Massaggiandosi la guancia contusa con gli occhi sgranati dallo sconcerto, egli vide Linette rassettarsi la gonna stropicciata e poi rivolgersi a lui.

 

“Questo ve lo dovevo fin dal nostro primo incontro e spero che sia stato di vostro gradimento, Sire”, sibilò, con disprezzo.

 

Raccogliendo i cocci del suo orgoglio e del suo cuore infranti, Arthur si risollevò dal pavimento.

“Bene. Ora che ti sei presa la tua soddisfazione, siamo pari”.

 

Pari?, ripeté fra sé il mago, sarcastico. Un pugno non compensava certo la sua vita andata in pezzi. Neppure se avesse ucciso quell’idiota a suon di ceffoni, avrebbe trovato la giusta soddisfazione.

 

Ma c’è un’ultima cosa da chiarire…” riprese Sua Maestà, distogliendolo dai propri, amari pensieri.

 

Cos’altro?” buttò fuori, come se la misura fosse colma.

 

“Come ho detto poc’anzi, esigo che questa notte venga cancellata e quando… quando sarà il momento, riparerò al mio torto, esercitando il mio Ius Primae Noctis…”

 

Merlin spalancò la bocca, sconvolto. “Ma a Camelot non-”

 

Eppure Arthur continuò a parlare, come se l’altro non avesse fiatato.

“Ovviamente lo insceneremo solamente, però così non avrai leso il tuo onore di fronte all’uomo che sposerai.
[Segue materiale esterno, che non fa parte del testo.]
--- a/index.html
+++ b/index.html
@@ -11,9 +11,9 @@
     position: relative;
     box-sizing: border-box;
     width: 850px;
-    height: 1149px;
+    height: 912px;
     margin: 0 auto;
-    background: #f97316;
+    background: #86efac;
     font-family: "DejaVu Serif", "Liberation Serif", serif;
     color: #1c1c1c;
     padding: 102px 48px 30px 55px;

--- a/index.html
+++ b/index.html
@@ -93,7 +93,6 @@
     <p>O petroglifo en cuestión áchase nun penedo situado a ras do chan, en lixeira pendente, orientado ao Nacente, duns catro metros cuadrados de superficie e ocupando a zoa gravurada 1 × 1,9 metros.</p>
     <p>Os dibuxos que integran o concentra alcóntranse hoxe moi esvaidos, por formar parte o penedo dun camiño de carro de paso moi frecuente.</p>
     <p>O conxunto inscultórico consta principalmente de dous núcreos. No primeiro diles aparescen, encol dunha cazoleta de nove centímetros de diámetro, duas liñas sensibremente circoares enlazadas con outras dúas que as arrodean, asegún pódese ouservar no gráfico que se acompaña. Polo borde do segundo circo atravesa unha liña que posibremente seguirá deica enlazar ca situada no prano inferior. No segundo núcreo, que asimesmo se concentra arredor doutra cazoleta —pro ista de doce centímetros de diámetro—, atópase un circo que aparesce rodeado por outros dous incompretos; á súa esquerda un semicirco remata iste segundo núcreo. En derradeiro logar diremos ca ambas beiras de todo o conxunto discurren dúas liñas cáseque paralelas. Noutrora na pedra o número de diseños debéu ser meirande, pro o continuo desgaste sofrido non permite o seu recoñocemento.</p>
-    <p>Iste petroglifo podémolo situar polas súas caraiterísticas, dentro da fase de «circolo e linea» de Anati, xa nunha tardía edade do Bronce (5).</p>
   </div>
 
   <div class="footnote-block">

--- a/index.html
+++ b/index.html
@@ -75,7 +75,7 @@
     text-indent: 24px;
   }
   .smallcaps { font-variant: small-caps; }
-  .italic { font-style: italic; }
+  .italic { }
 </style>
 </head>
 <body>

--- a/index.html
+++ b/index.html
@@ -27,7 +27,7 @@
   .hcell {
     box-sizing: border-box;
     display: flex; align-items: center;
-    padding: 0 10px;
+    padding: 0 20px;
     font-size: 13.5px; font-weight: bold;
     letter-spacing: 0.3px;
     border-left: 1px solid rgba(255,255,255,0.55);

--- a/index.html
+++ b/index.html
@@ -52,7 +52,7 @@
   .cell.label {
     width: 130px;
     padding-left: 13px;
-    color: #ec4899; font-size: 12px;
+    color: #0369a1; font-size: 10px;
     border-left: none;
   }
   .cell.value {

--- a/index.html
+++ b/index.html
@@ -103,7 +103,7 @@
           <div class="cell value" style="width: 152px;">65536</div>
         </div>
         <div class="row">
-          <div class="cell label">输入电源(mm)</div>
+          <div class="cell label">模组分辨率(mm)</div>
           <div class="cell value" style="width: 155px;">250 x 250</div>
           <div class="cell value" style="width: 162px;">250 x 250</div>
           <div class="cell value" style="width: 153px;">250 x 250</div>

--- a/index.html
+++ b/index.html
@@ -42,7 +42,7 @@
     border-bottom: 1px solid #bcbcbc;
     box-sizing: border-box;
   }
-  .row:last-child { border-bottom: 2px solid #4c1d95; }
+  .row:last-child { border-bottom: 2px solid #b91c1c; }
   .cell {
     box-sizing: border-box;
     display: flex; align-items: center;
Non è usanza di Camelot, lo so, ma faremo un’eccezione”.

 

Lo stregone fremette, senza sapere se doveva essere più sconvolto, o indignato, o ferito, o Diosolosapevacosa.

 

“Hai qualcosa da dire, prima di chiudere questa storia?” concesse l’erede, scrutando la sua valletta.

 

Quale storia?, considerò Merlin, con sadica ironia.

 

“Sì. Una cosa ce l’ho”, sputò. Grattando poi il fondo della gola, perché la voce gli era uscita roca. “Con questa vostra gentilezza, mi avete appena fatto sentire come la più lurida delle puttane – e scusate se ho utilizzato un linguaggio a cui siete poco avvezzo, Milord”, lo sfidò, fingendo un inchino sarcastico. Poi riprese, prima che il principe replicasse. “Ma giuro su tutti gli dèi dell’Antica Religione che io” – Arthur sussultò, vistosamente, a quell’invocazione della serva – “rimarrò alle vostre costole fino alla fine dei miei giorni, o dei vostri. Prima, non vi libererete di me. Siatene certo!” ringhiò, sfidandolo ad affermare il contrario.

 

Era un patto solenne. Suo malgrado.

 

“Così sia”, cedette il futuro re, chinando il capo.

 

Bene”, stridé il mago, con cinica soddisfazione. Poi si prese il tempo di guardarsi attorno, come se quella stanza fosse diventata improvvisamente un luogo mai visto prima. Lo fece per riprendere possesso di sé, per cercare di calmare il battito forsennato del suo cuore impazzito, per tentare di placare quella nausea violenta che minacciava di fargli vomitare anche l’anima lì, sul pavimento, da un momento all’altro.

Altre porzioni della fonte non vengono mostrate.